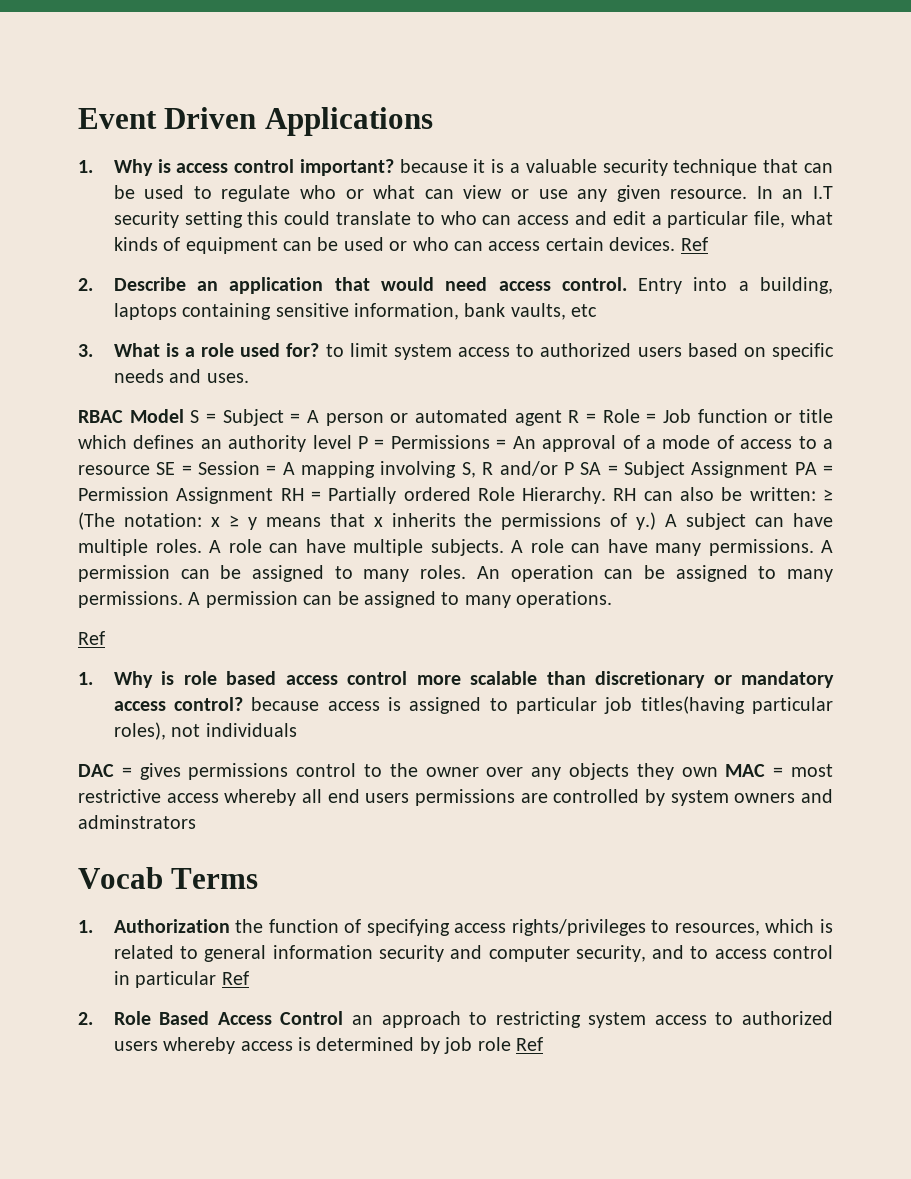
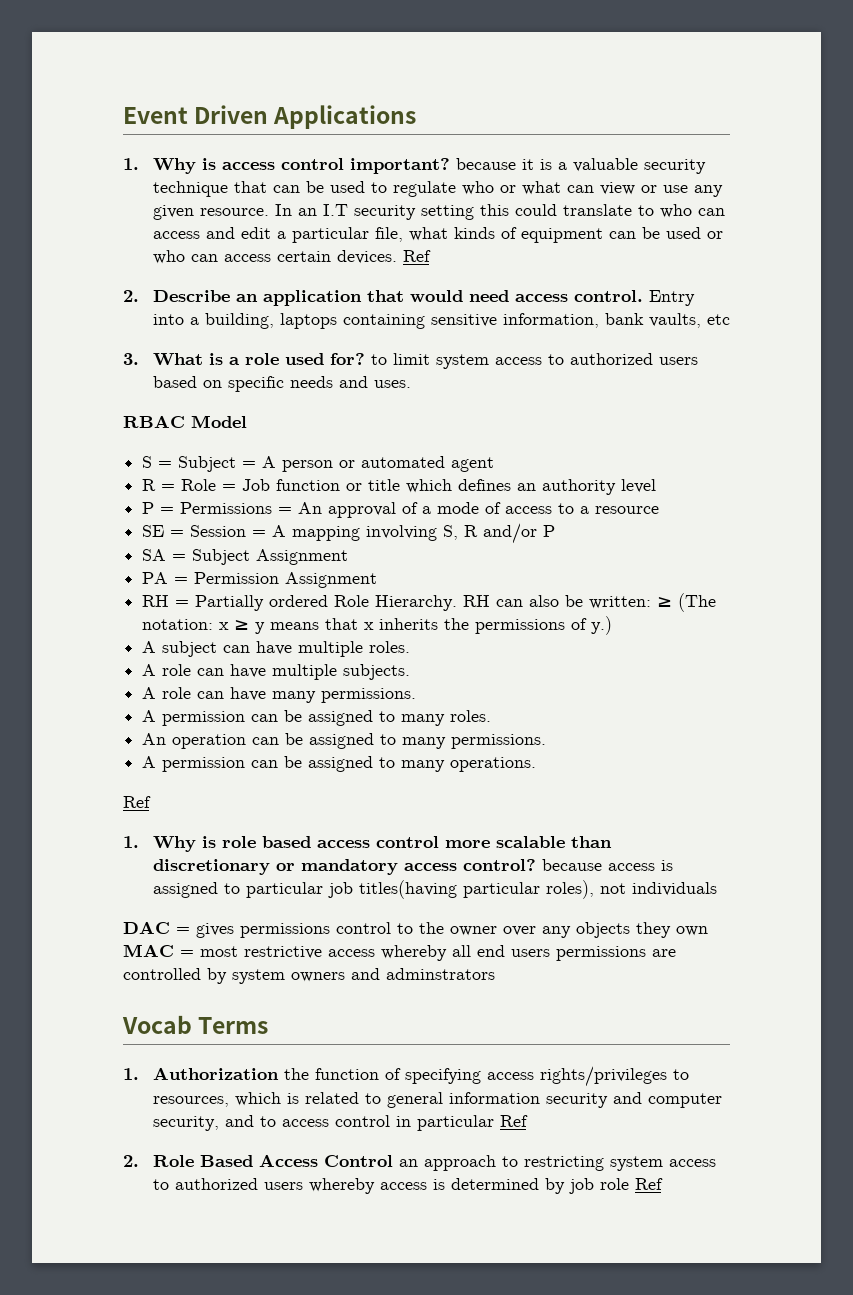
(184, 416) none -> (247, 421) //
(562, 418) none -> (495, 464) //
(352, 442) none -> (657, 486) //
(150, 470) none -> (660, 510) //
(574, 468) none -> (556, 531) //
(789, 469) none -> (349, 557) //
(274, 495) none -> (378, 580) //
(657, 521) none -> (613, 625) //
(202, 546) none -> (411, 647) //
(504, 547) none -> (411, 672) //
(814, 547) none -> (417, 695) //
(467, 572) none -> (492, 716) //
(183, 599) none -> (547, 741) //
----
▶ **WORK ORDER**: Quote, word for word, every line starting at the one that contains "(574, 468) none -> (556, 531) //" and ending with the final line of the entries.

▶ **SOLUTION TO THIS TASK**:
(574, 468) none -> (556, 531) //
(789, 469) none -> (349, 557) //
(274, 495) none -> (378, 580) //
(657, 521) none -> (613, 625) //
(202, 546) none -> (411, 647) //
(504, 547) none -> (411, 672) //
(814, 547) none -> (417, 695) //
(467, 572) none -> (492, 716) //
(183, 599) none -> (547, 741) //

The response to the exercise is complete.